*** Opening of The records ***

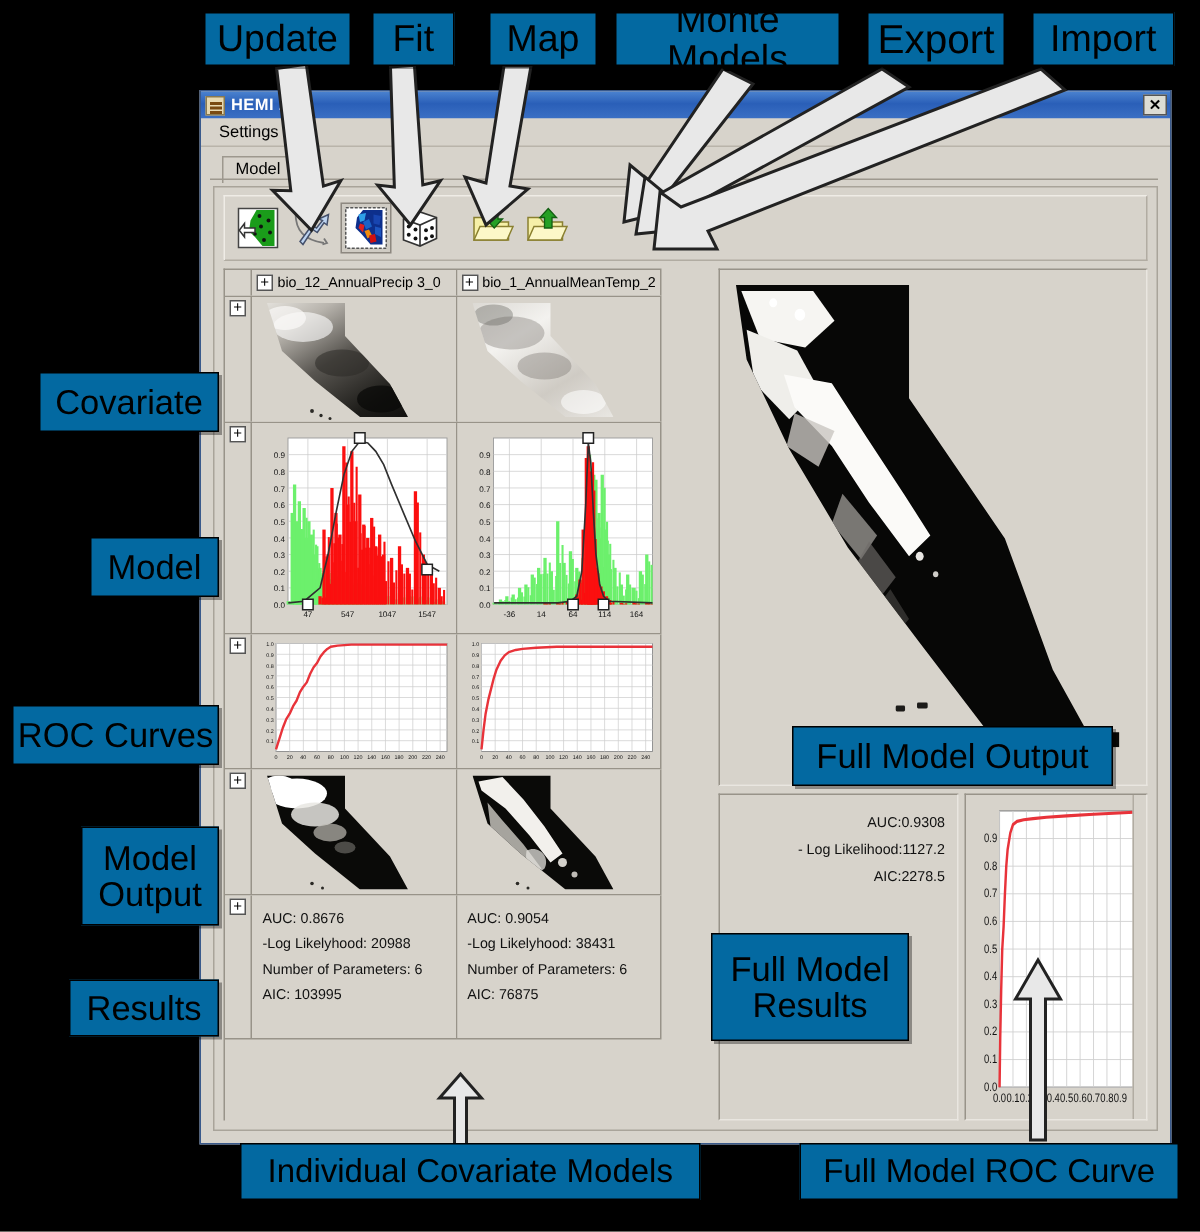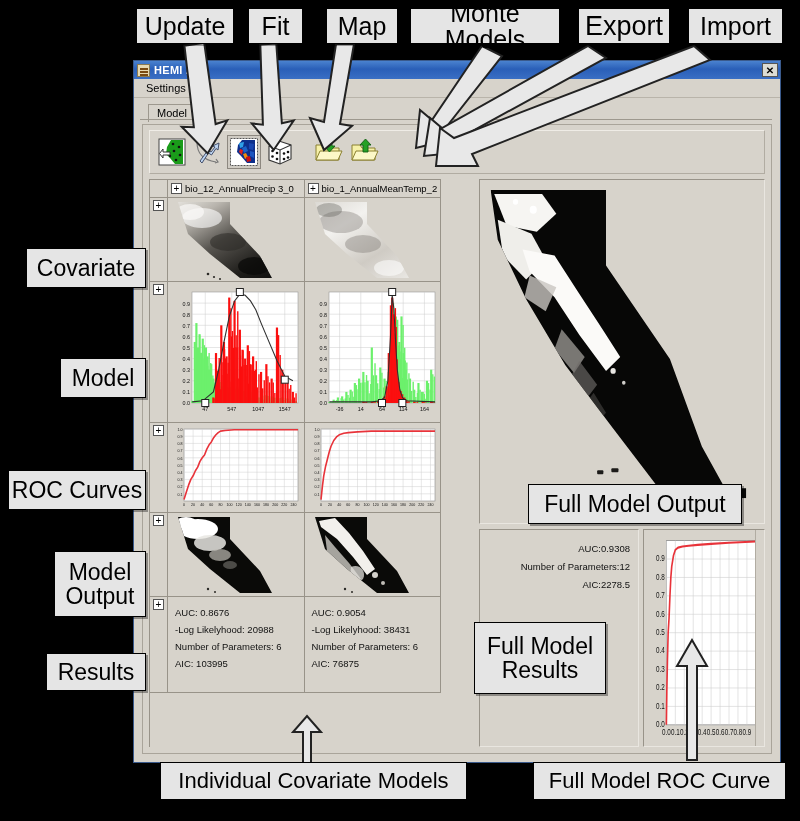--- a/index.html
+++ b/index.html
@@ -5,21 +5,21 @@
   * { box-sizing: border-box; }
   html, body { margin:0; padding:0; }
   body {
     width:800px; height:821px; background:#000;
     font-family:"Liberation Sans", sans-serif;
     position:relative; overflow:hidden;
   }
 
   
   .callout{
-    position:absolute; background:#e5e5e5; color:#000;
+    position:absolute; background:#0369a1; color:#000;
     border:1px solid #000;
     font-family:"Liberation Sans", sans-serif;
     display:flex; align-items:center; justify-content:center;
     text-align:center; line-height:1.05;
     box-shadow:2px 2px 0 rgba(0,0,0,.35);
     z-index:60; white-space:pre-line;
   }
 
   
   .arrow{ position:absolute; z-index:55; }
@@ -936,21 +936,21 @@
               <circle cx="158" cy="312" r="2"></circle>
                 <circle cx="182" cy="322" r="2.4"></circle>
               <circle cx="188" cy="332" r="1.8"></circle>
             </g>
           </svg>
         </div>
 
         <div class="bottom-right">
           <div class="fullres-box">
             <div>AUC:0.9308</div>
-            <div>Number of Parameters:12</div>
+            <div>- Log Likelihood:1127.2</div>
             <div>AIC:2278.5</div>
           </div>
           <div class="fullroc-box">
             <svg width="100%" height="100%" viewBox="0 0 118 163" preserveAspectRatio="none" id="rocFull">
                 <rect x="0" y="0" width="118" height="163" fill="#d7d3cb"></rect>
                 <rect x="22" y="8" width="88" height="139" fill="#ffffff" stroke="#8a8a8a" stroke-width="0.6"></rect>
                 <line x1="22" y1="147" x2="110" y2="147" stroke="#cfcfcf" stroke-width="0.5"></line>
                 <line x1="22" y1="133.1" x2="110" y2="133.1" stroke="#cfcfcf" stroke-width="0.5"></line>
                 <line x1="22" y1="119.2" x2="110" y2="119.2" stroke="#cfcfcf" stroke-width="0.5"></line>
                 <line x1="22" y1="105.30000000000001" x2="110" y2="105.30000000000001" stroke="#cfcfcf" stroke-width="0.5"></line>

*** Close of The records ***

* Your assignment
Check the material above line by line, and give only the number of lines holding the string "class".

* Written solution
3